Seni, Sulaman

Mengenal Sulaman Khas Pariaman Kepala Peniti

Mengenal Sulaman Khas Pariaman Kepala Peniti – Di Padang Pariaman, sebagian masyarakat sedang memiliki kemampuan menyulam dengan metode sulaman kepala jarum biku khas Pariaman. Kemampuan itu mengalami dari peninggalan turun temurun. Bermacam buatan yang dinilai dengan jutaan itu terbuat dari tangan- tangan cermat Bunda Rumah Tangga( IRT).

Mengenal Sulaman Khas Pariaman Kepala Peniti

 Baca Juga : Pelajari Cara Menyulam Tulisan Tangan

superziper – Tidak bingung bila satu buatan sulaman dihargai dengan harga jutaan Rupiah, alasannya cara pembuatan sulaman itu menyantap durasi penanganan sangat kilat satu bulan serta metode pengerjaannya terhitung susah.

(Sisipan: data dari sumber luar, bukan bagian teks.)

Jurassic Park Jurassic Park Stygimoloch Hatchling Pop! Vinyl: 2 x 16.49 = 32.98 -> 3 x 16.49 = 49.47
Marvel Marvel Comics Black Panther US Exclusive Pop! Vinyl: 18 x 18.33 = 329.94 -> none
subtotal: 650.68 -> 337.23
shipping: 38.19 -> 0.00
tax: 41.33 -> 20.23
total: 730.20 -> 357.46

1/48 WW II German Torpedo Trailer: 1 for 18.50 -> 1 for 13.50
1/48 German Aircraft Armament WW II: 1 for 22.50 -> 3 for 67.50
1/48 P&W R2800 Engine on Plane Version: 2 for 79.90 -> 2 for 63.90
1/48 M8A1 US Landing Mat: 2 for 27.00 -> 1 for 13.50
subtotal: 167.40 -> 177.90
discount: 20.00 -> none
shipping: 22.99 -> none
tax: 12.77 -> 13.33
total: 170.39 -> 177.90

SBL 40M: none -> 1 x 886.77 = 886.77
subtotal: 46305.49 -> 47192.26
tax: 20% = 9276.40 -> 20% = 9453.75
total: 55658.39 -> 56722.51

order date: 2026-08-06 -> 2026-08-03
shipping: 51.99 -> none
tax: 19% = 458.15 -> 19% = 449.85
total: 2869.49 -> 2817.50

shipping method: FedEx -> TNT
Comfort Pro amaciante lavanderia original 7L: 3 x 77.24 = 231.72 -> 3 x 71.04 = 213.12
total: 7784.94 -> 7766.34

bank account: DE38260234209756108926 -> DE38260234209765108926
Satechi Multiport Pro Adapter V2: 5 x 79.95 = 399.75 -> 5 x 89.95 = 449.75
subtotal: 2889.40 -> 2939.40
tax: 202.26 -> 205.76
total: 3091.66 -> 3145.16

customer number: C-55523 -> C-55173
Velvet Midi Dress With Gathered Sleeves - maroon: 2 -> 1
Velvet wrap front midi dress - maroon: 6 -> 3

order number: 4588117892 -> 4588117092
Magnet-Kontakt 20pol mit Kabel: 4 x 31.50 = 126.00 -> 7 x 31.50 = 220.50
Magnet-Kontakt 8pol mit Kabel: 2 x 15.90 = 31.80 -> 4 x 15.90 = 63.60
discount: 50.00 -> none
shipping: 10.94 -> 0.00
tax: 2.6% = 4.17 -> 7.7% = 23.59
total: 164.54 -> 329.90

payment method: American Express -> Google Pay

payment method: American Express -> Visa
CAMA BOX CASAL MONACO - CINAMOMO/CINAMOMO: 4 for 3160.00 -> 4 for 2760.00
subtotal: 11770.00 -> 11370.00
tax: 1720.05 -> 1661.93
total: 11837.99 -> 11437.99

Salah satu IRT yang ditemui di area itu bernama Eka( 38) berterus terang sudah menjalani profesi menyulam sepanjang 20 tahun. Beliau mengutarakan, pembuatan sulaman yang wajib dicoba dengan cara apik serta penuh ketabahan.

” Iya, jika ini telah 20 tahun aku jalani, awal mulanya terasa susah, karena menyulam semacam ini memerlukan kecakapan serta metode tertentu,” tutur Eka dikala menyulam di teras rumahnya.

Disebutkannya, sulaman yang beliau kerjakan ialah metode sulaman khas Pariaman.” Metode sulaman ini diwariskan dengan cara turun temurun dari nenek moyang. Aku dahulu sewaktu anak muda menekuni dari nenek,” sebutnya.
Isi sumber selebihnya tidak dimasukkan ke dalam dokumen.